Porphyry's Cave of Nymphs is dedicated to deciphering the philosophical and theological significance of the cave described by Homer in the Thirteenth Canto of the Odyssey. However, within the exegesis of the Homeric cave awaits another exegesis concerning the cave in which Mithras sacrifices the bull and in which the initiation of the worshippers and the common meal take place.
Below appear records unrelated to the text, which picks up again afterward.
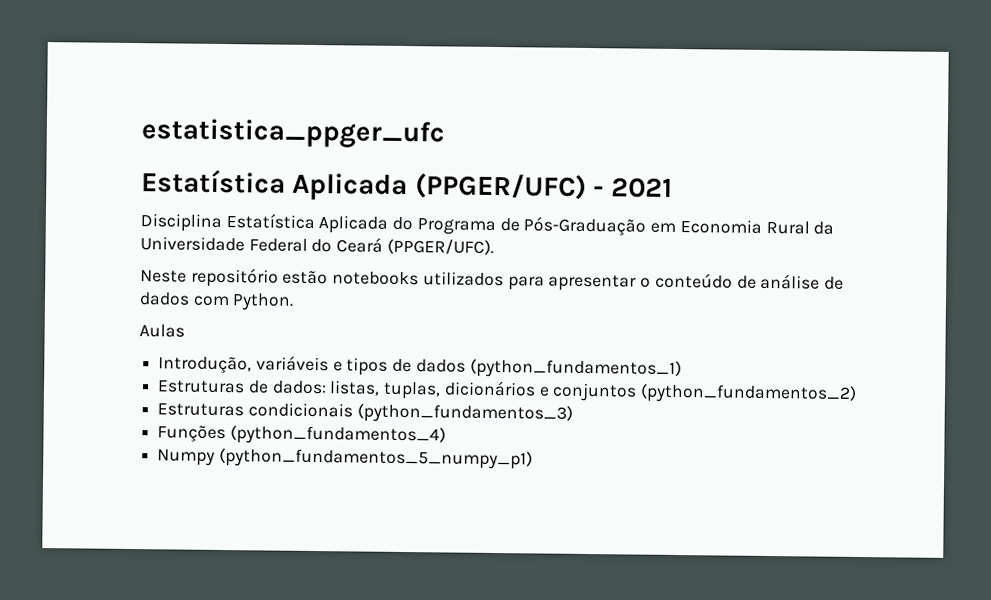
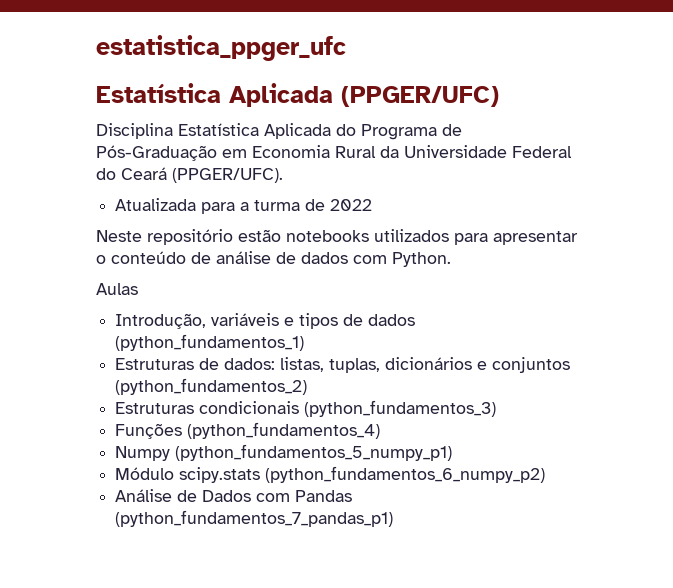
[593,177,673,198] - 2021 -> (499, 96) none
(494, 246) none -> [115,198,373,214] // Atualizada para a turma de 2022
(533, 458) none -> [115,466,546,483] [115,489,353,502] [115,510,394,527] // Módulo scipy.stats (python_fundamentos_6_numpy_p2) // Análise de Dados com Pandas (python_fundamentos_7_pandas_p1)

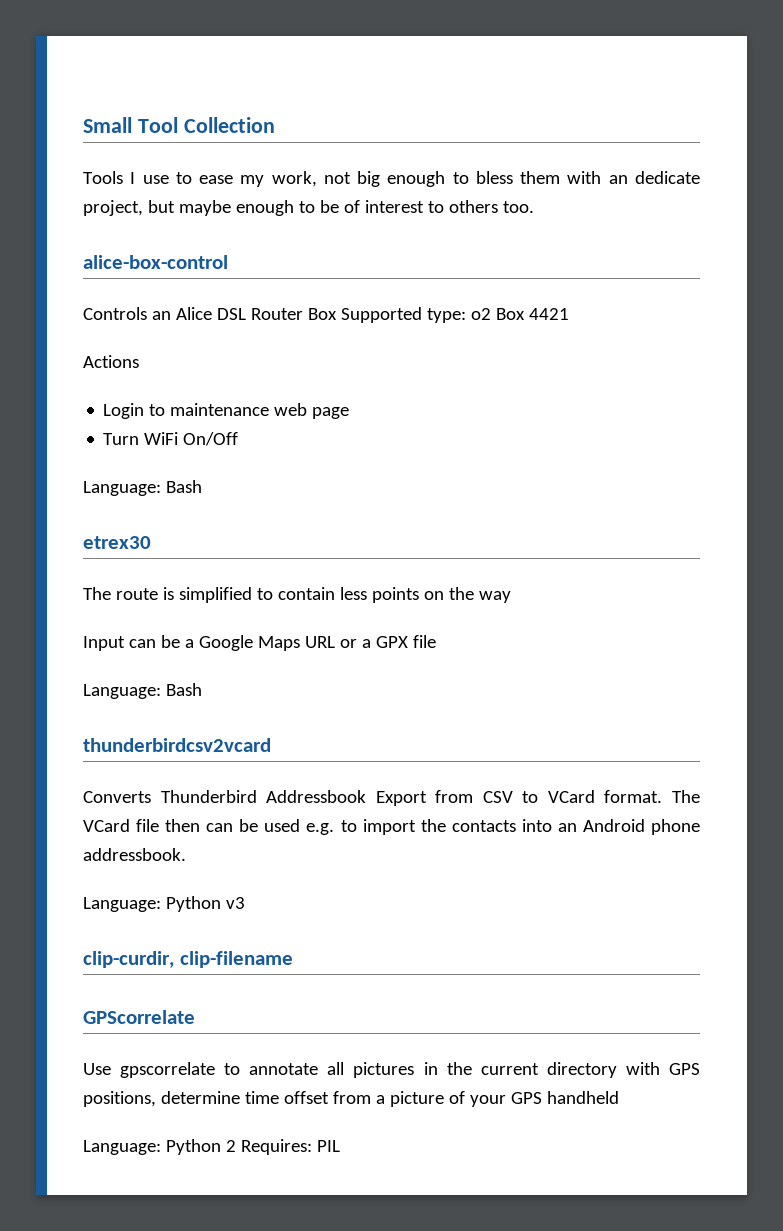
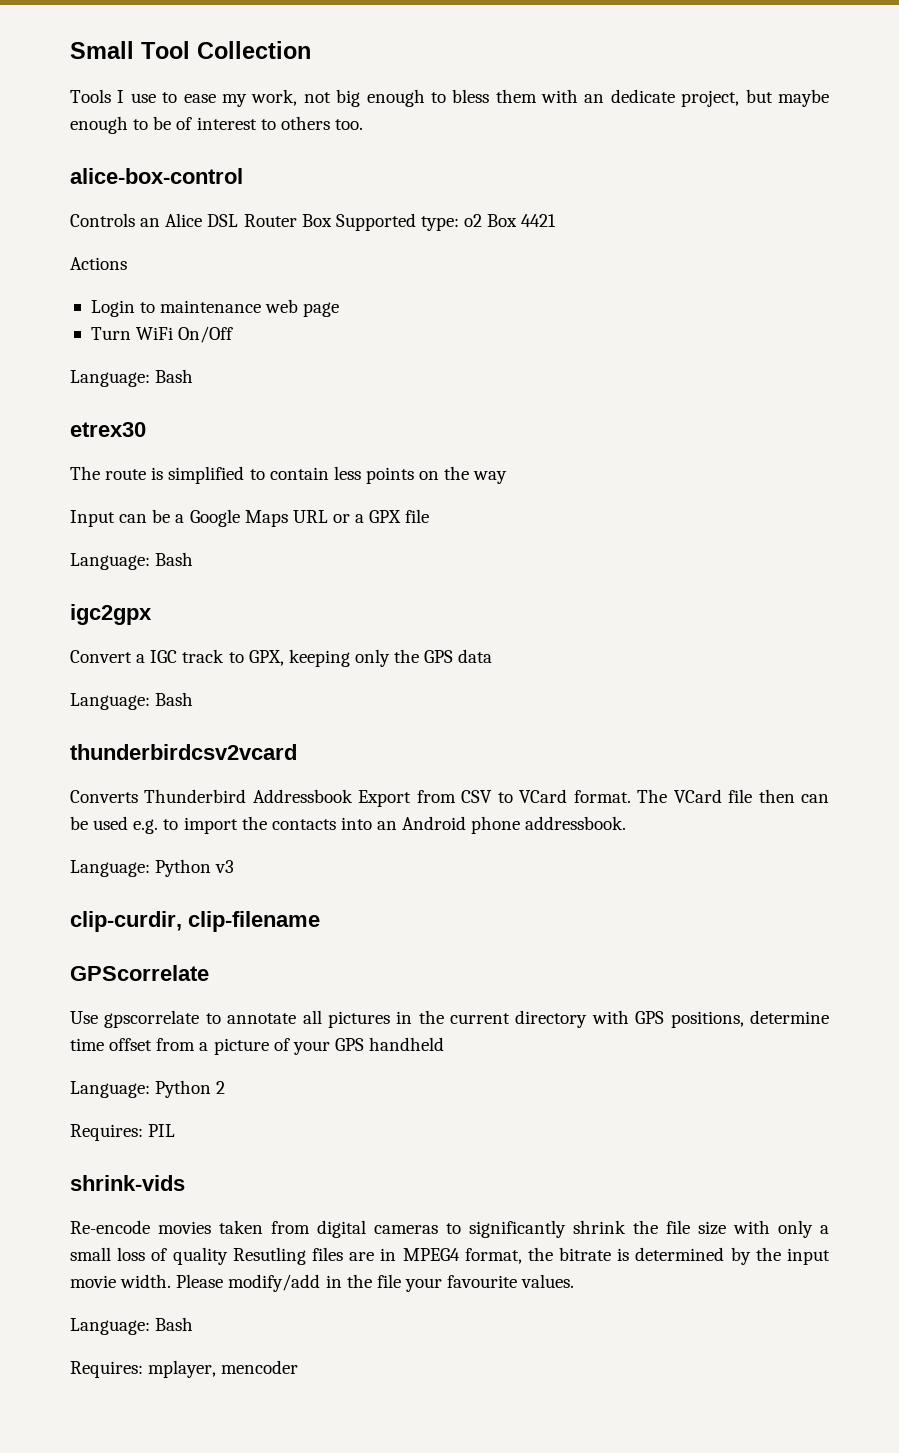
(202, 689) none -> [70,604,152,625] [70,649,493,667] [70,692,194,710] // igc2gpx // Convert a IGC track to GPX, keeping only the GPS data // Language: Bash
(236, 1146) none -> (226, 1087) //
(340, 1146) none -> [70,1175,185,1191] [70,1220,829,1238] [70,1247,830,1265] [70,1274,575,1292] [70,1317,194,1335] [70,1360,299,1378] // shrink-vids // Re-encode movies taken from digital cameras to significantly shrink the file size with only a small loss of quality Resutling files are in MPEG4 format, the bitrate is determined by the input movie width. Please modify/add in the file your favourite values. // Language: Bash // Requires: mplayer, mencoder

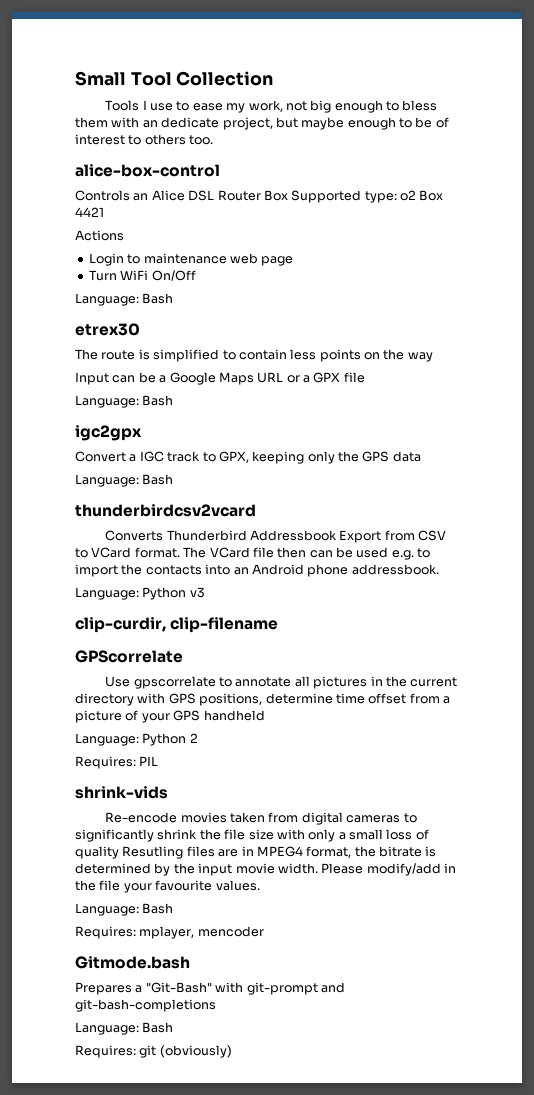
(299, 1367) none -> [75,956,190,969] [75,982,345,995] [75,999,216,1012] [75,1022,174,1035] [75,1045,232,1058] // Gitmode.bash // Prepares a "Git-Bash" with git-prompt and git-bash-completions // Language: Bash // Requires: git (obviously)

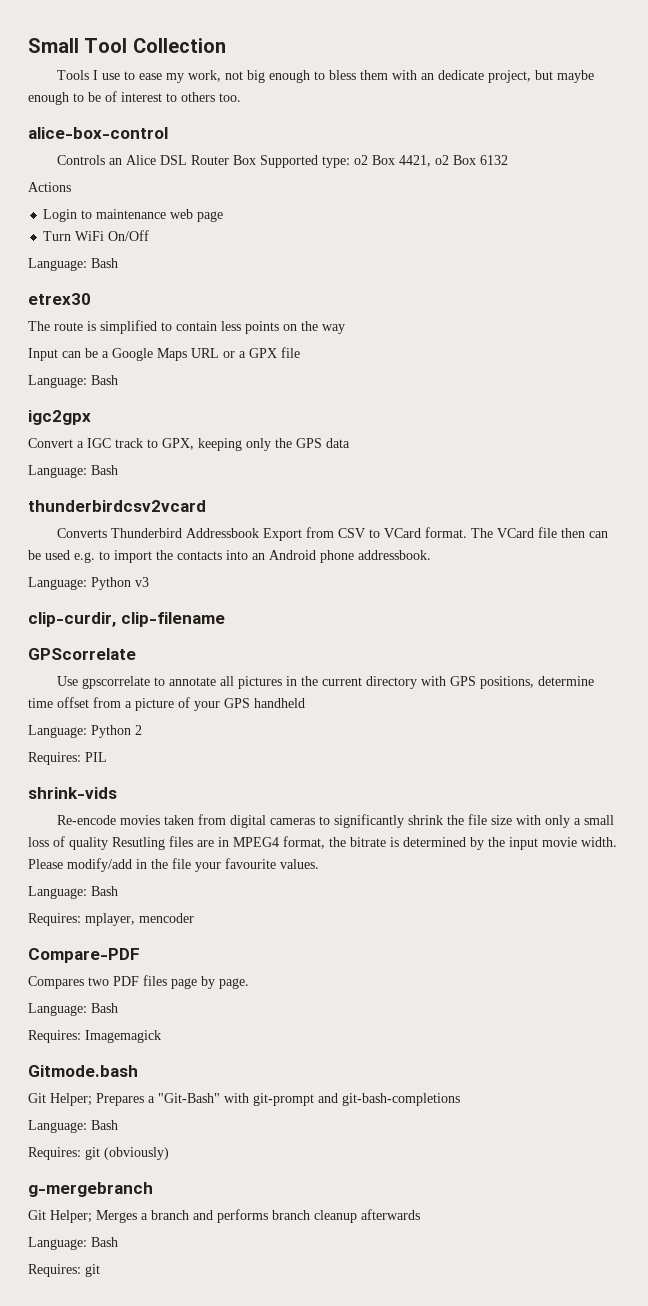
[75,207,104,217] 4421 -> [399,155,509,167] 4421, o2 Box 6132
(264, 931) none -> [28,948,140,963] [28,975,249,989] [28,1003,118,1016] [28,1030,161,1043] // Compare-PDF // Compares two PDF files page by page. // Language: Bash // Requires: Imagemagick
(190, 962) none -> [28,1093,92,1106] Git Helper;
(232, 1051) none -> [28,1182,153,1197] [28,1209,420,1223] [28,1237,118,1250] [28,1264,100,1277] // g-mergebranch // Git Helper; Merges a branch and performs branch cleanup afterwards // Language: Bash // Requires: git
According to Porphyry, the cave of the Nymphs is the place in which the worshippers were initiated into the platonic mystery of the descent and ascent of souls. Mithras, assimilated to the Demiurge of the Timaeus, generates souls by killing the bull he has caught, ridden and dragged into the cave which symbolises the cosmos. The souls, which are created by the bull/moon like bees in a sort of bougonia (cf. Virgil, Georgics IV), and which are animated by his blood, descend into the cycle of generation and incarnation and are dragged down by Boreas, the cold wind that keeps them cool in the place of earthly generation. After successive reincarnations the warm wind of Notus dissolves the carnal vestments that imprison them and returns them to the heat of the Sun.
Conclusion. After the comparison between the text of Porphyry and the CIMRM will show that the theme of the descent and ascent of souls is very weak in Mithraic finds, and the reading of tauroctony as bougonia remains deprived of iconographic evidence. To sum up, The Cave of the Nymphs is more relevant to the history of Platonism than to the history of Mithraicism.